完成後も市民閉め出し…新国立競技場はなぜ自由に入れないのか
2019年12月04日 09時26分 日刊ゲンダイDIGITAL

完成したのに市民を“シャットアウト”(新国立競技場)/(C)日刊ゲンダイ
いつになったら、一般市民に開放されるのか――。先月30日に完成した新国立競技場のことだ。来年の東京五輪のメインスタジアムとして1569億円をかけて竣工したが、市民は“シャットアウト”されている。

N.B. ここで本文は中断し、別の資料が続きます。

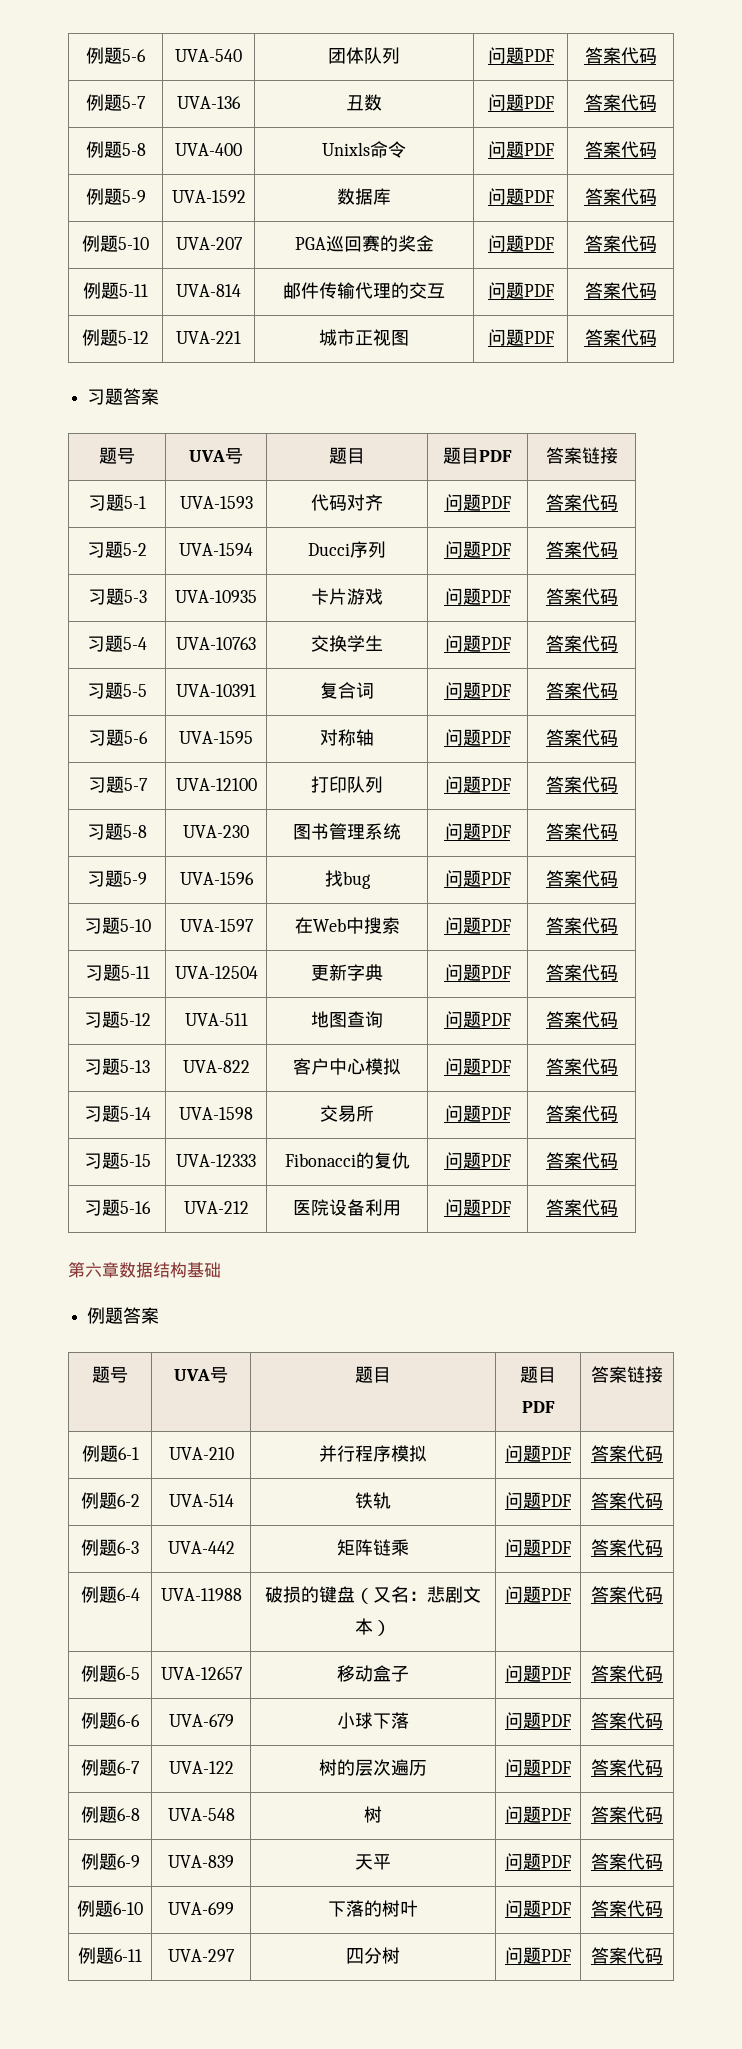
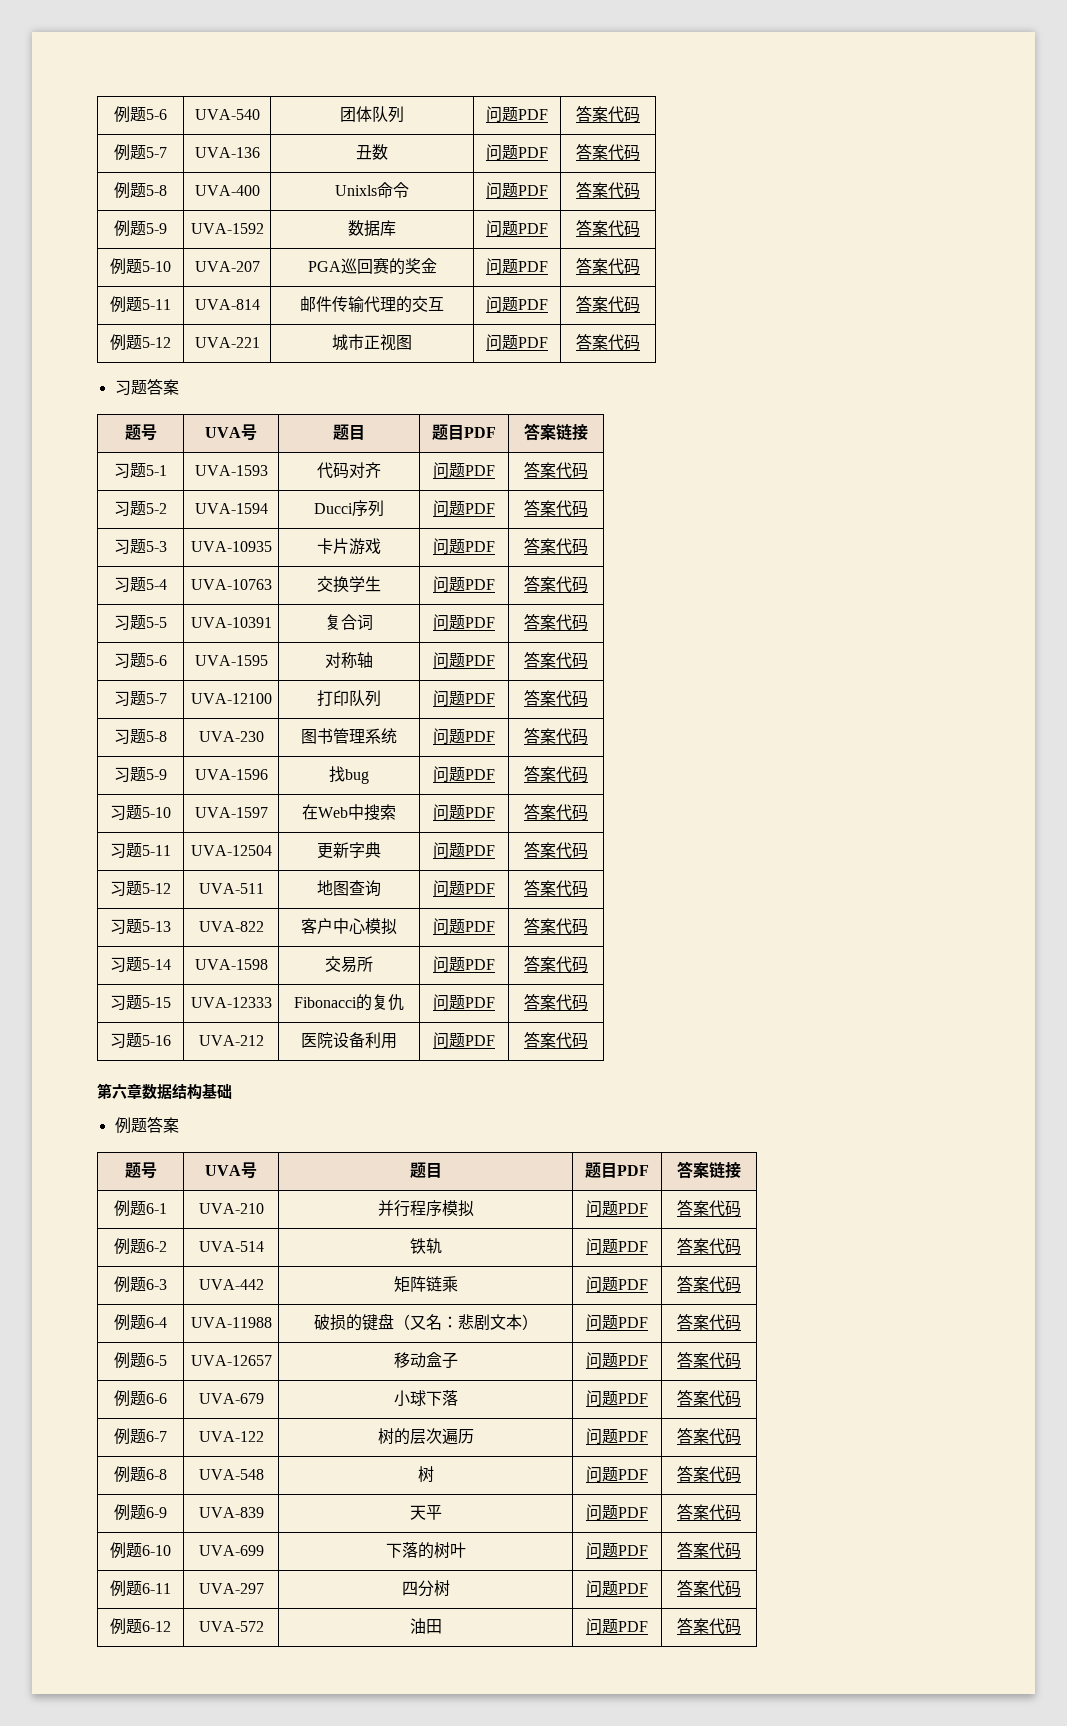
+ 例题6-12 | UVA-572 | 油田 | 问题PDF | 答案代码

整備の事業主体である独立行政法人「日本スポーツ振興センター(JSC)」は新国立の整備に関するリーフレットの中で、〈市民に開かれた「杜のスタジアム」を創ります〉と強調したが、建物の周囲は依然として白いフェンスで囲まれたまま。「市民に開かれた」どころか、気軽に立ち入ることすらできない。
JSCが起工式で使用した新国立のイメージ動画には周長850メートルの屋上空間「空の杜」で市民が散策したり、ジョギングする姿が描かれている。にもかかわらず、実際は閉め出しているのだ。

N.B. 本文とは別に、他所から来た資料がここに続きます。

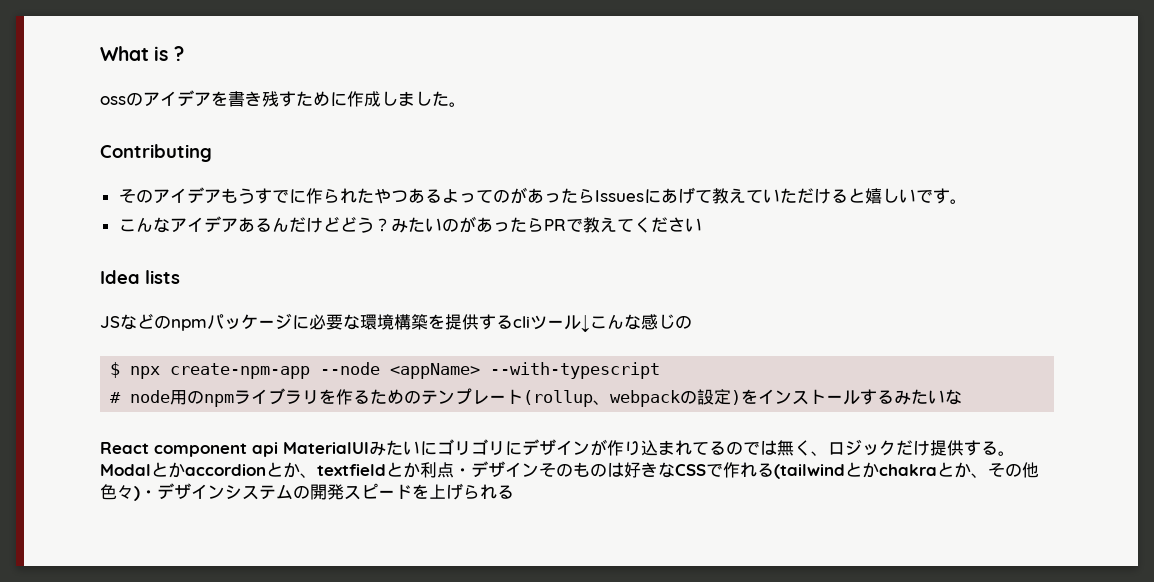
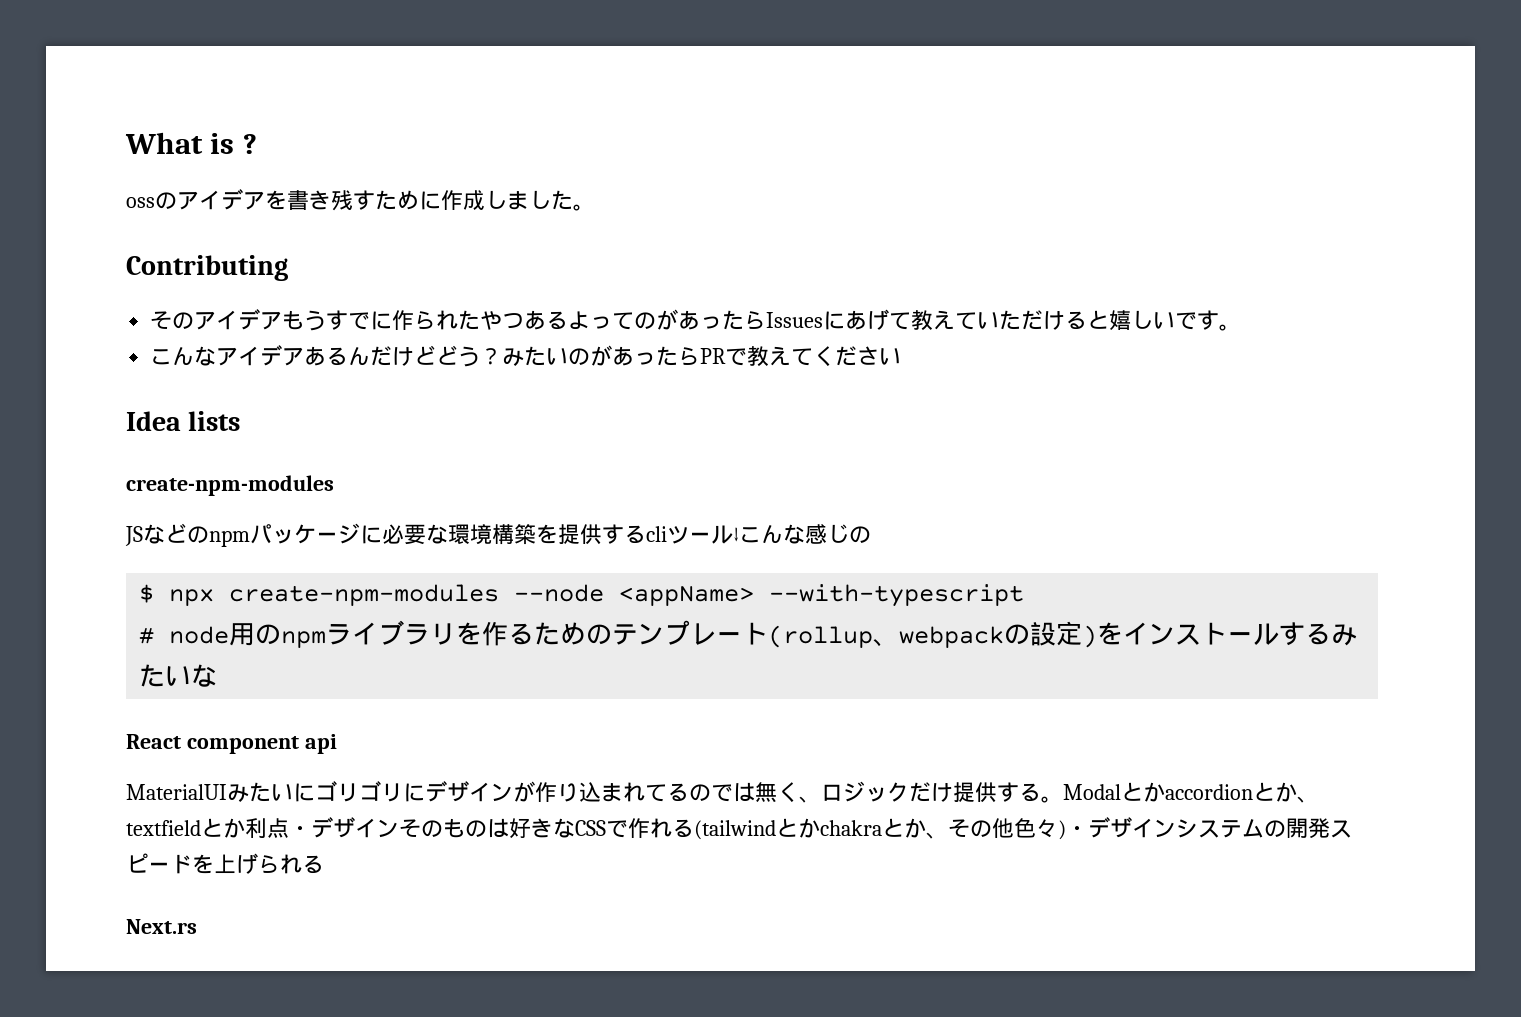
  Idea lists
+ create-npm-modules
- $ npx create-npm-app --node <appName> --with-typescript
+ $ npx create-npm-modules --node <appName> --with-typescript
- React component api MaterialUIみたいにゴリゴリにデザインが作り込まれてるのでは無く、ロジックだけ提供する。
+ React component api
+ MaterialUIみたいにゴリゴリにデザインが作り込まれてるのでは無く、ロジックだけ提供する。
+ Next.rs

なぜ、完成したのに自由に入れないのか。スポーツ庁に問い合わせると、「大会組織委員会が今後、新国立で五輪に向けた整備工事を進めていきます。したがって、フェンスを残した方が効率的との判断に基づき、組織委の要望で置いてあります」(政策課)と答えた。テロ対策などセキュリティー上の理由もあるという。
五輪後も半年以上はフェンスを放置
確かに、組織委はホームページ上で〈メインスタジアムであるという特殊性、また、大会要件であるセキュリティの観点より、(中略)仮囲い及び仮設事務所等については、撤去をせずにそのまま引き継ぐこととなりました〉と明記している。とはいえ、「国立」と称して血税を含んだ莫大な費用を投じたのに、完成後も市民は出入り禁止とは、五輪最優先の乗っ取りじゃないか。
組織委に工事について聞くと、「今月から着手しており、貴賓席やメディア席、開会式演出用の照明の設置などを行います」(戦略広報課)と回答。工期は2021年3月までを予定しており、新国立を囲むフェンスは工期終了時に撤去予定という。つまり、大会終了後も半年以上はフェンスを放置したままなのだ。
フェンスだらけのメインスタジアムなんて、何とも滑稽じゃないか。